One of the main driving forces behind the push for quality in Ribeira Sacra and Galicia as a whole, Dominio do Bibei was established in 2001 and first released their wines in the 2002 vintage. Javier Dominguez, brother of well-known Spanish fashion designer Adolfo Dominguez, leads this project aimed at rediscovering the family roots in the area and reflecting the strength of this breathtaking landscape.
The winery is located in Quiroga-Bibei, the easternmost subarea within the region. In fact, vineyards grown on the other side of the Bibei river are part of the Valdeorras appellation.
The family has been buying land and vineyards in the village of Manzaneda (Ourense) since 1995 and they currently own a 140-hectare estate, 32 of which are under vine. As expected in such a rugged setting, vines are grown at varying altitudes from 350 to 920 metres, scattered across a large, north-facing hillside with schist and granite soils. Some grapes are sourced from bordering vineyards provided they do not face south —freshness and good acidity levels are an obsession at Dominio de Bibei.
Mencía is the most widely grown grape; it accounts for as much as 80%, but Brancellao, which is thought to have been the dominant red variety in the past, plays an important role above other indigenous red grapes like Mouratón, Sousón, Caíño an Alicante Bouschet. Godello leads the way in terms of whites, followed by Albariño and Dona Branca, and to a lesser extent Treixadura and Torrontés. All grapes are destemmed and aging is done in different vessels: oak vats, foudres, large barrels and cement eggs.
With Priorat’s Sara Pérez and René Barbier Jr. consulting until January 2015, total production accounts for 100,000 bottles. The flagship Lalama (around €15 in Spain, 90% Mencía) shows the red wine style fibered at the winery: light and fragrant wines with an earthy, mineral counterbalance. Lacima (€33), a 100% Mencía grown on four vineyards aged between 50- to 100 years old, shows a bit more grip while Dominio do Bibei Brancellao (around €34) was the first single varietal made with this grape in Galicia.
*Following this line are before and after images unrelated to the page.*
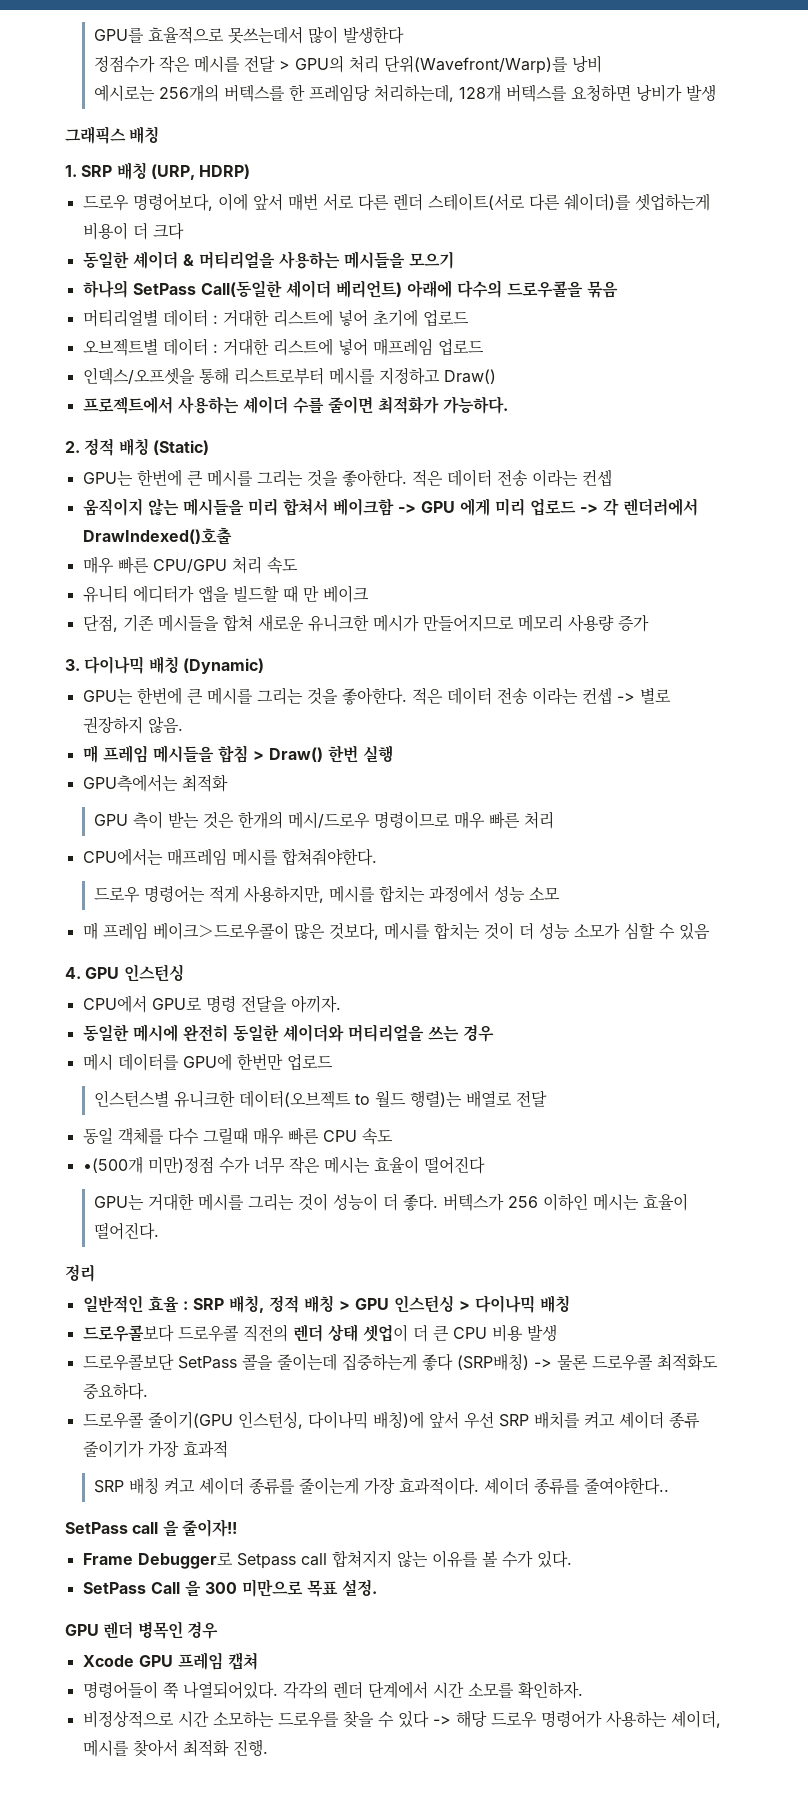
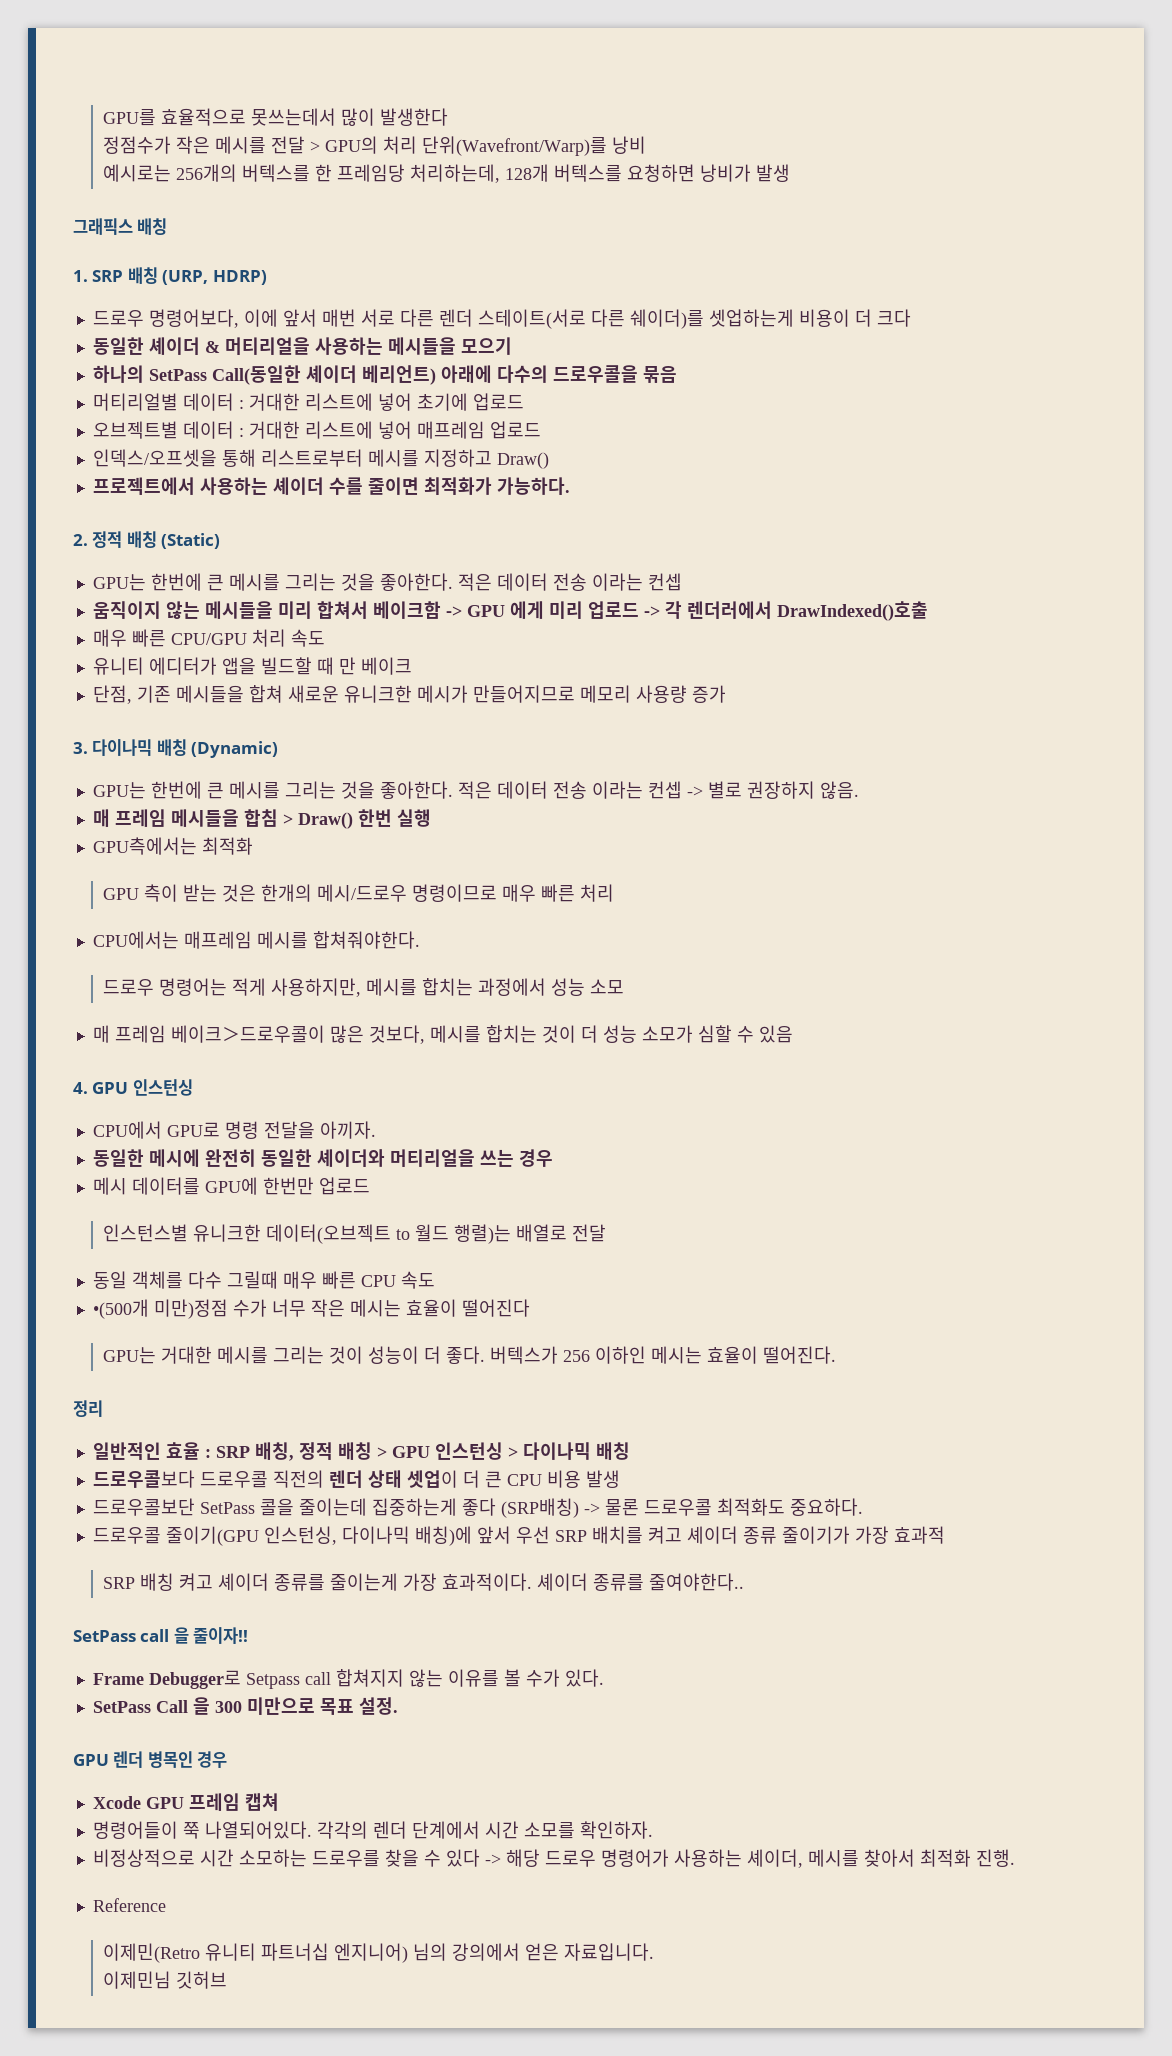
+ Reference
+ 이제민(Retro 유니티 파트너십 엔지니어) 님의 강의에서 얻은 자료입니다.
+ 이제민님 깃허브

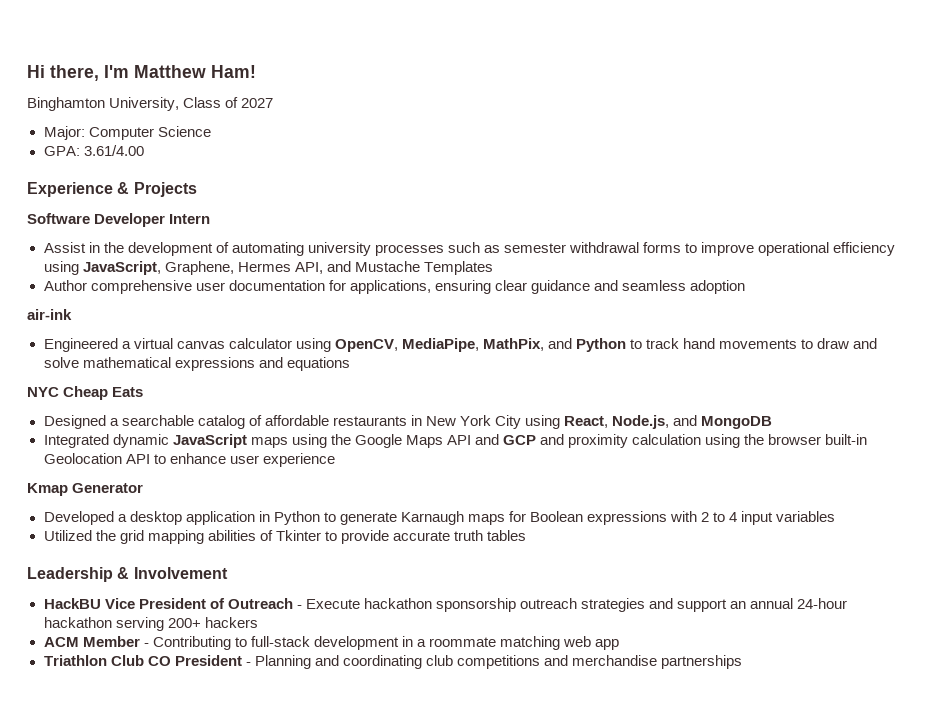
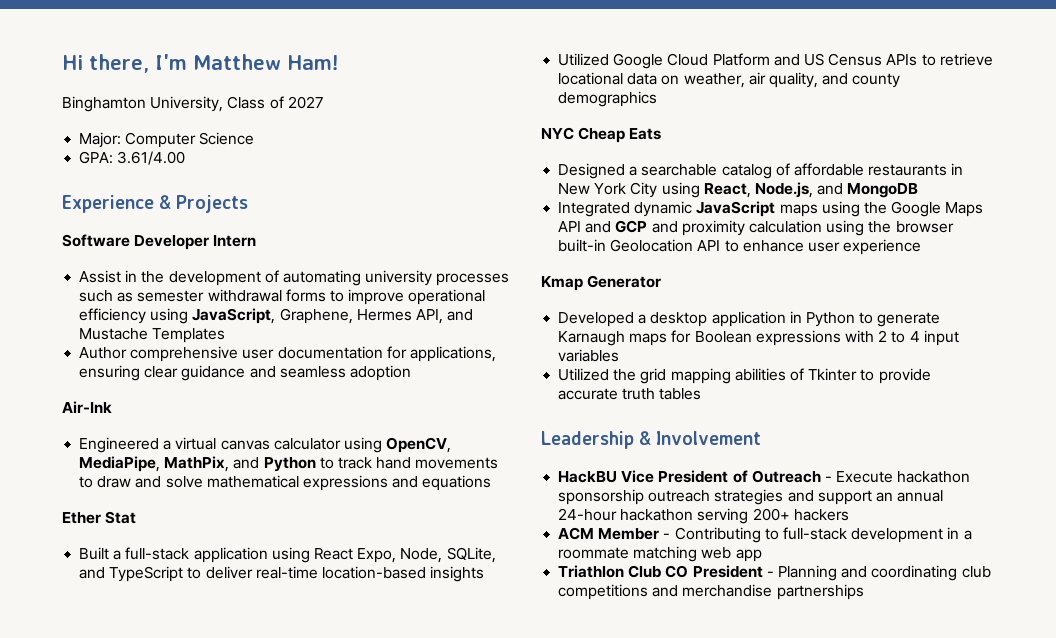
- air-ink
+ Air-Ink
+ Ether Stat
+ Built a full-stack application using React Expo, Node, SQLite, and TypeScript to deliver real-time location-based insights
+ Utilized Google Cloud Platform and US Census APIs to retrieve locational data on weather, air quality, and county demographics

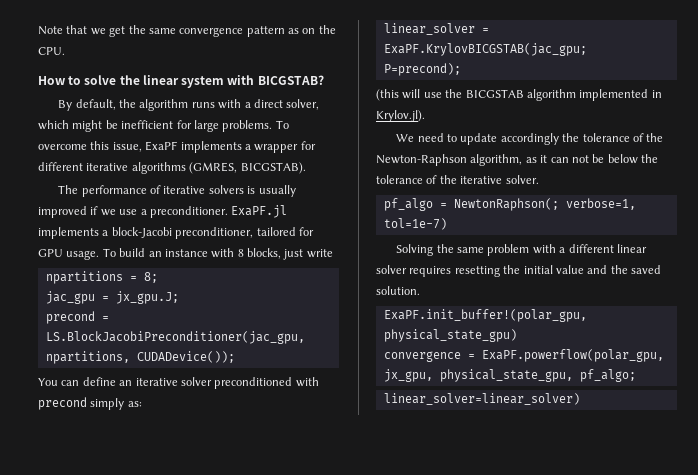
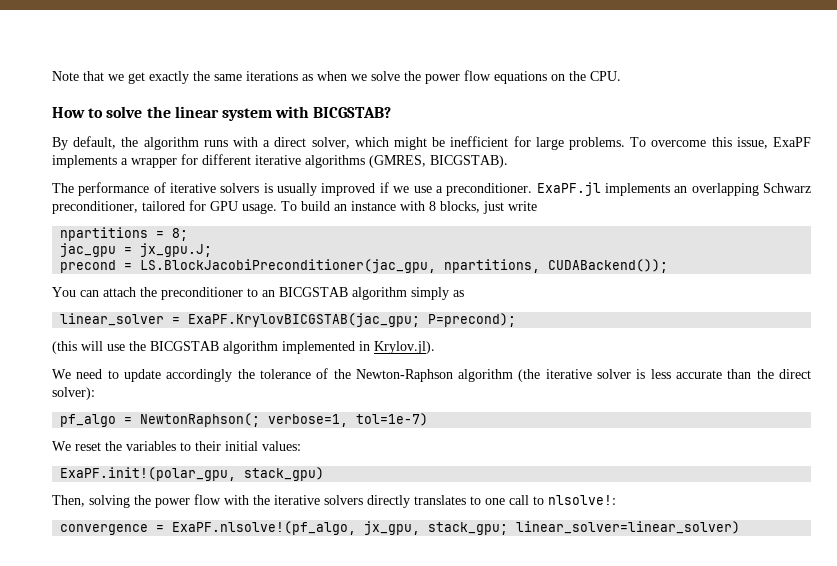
- Note that we get the same convergence pattern as on the CPU.
+ Note that we get exactly the same iterations as when we solve the power flow equations on the CPU.
- ExaPF.jl implements a block-Jacobi preconditioner, tailored for GPU usage.
+ ExaPF.jl implements an overlapping Schwarz preconditioner, tailored for GPU usage.
- precond = LS.BlockJacobiPreconditioner(jac_gpu, npartitions, CUDADevice());
+ precond = LS.BlockJacobiPreconditioner(jac_gpu, npartitions, CUDABackend());
- You can define an iterative solver preconditioned with precond simply as:
+ You can attach the preconditioner to an BICGSTAB algorithm simply as
- We need to update accordingly the tolerance of the Newton-Raphson algorithm, as it can not be below the tolerance of the iterative solver.
+ We need to update accordingly the tolerance of the Newton-Raphson algorithm (the iterative solver is less accurate than the direct solver):
- Solving the same problem with a different linear solver requires resetting the initial value and the saved solution.
- ExaPF.init_buffer!(polar_gpu, physical_state_gpu)
- convergence = ExaPF.powerflow(polar_gpu, jx_gpu, physical_state_gpu, pf_algo;
- linear_solver=linear_solver)
+ We reset the variables to their initial values:
+ ExaPF.init!(polar_gpu, stack_gpu)
+ Then, solving the power flow with the iterative solvers directly translates to one call to nlsolve!:
+ convergence = ExaPF.nlsolve!(pf_algo, jx_gpu, stack_gpu; linear_solver=linear_solver)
A blend of Mencia and Brancellao called BM was also released on two different vintages and it is highly likely that these two wines will converge on a new label based on what is thought to be the ancient red blend of the area: a Brancellao-dominated blend (around 80%) combined with the rest of red grape varieties.
Two white wines are also produced. Lapola (€16) is a blend of Godello with 20% Albariño and 5% Dona Branca that ferments and ages in 600-litre oak barrels, followed by Austrian foudres and finally in cement eggs. Lapena (€35) is a 100% Godello sourced from two specific plots fermented and aged in barrels which usually offers more depth than most Godellos from Ribeira Sacra; both whites develop rather well with time.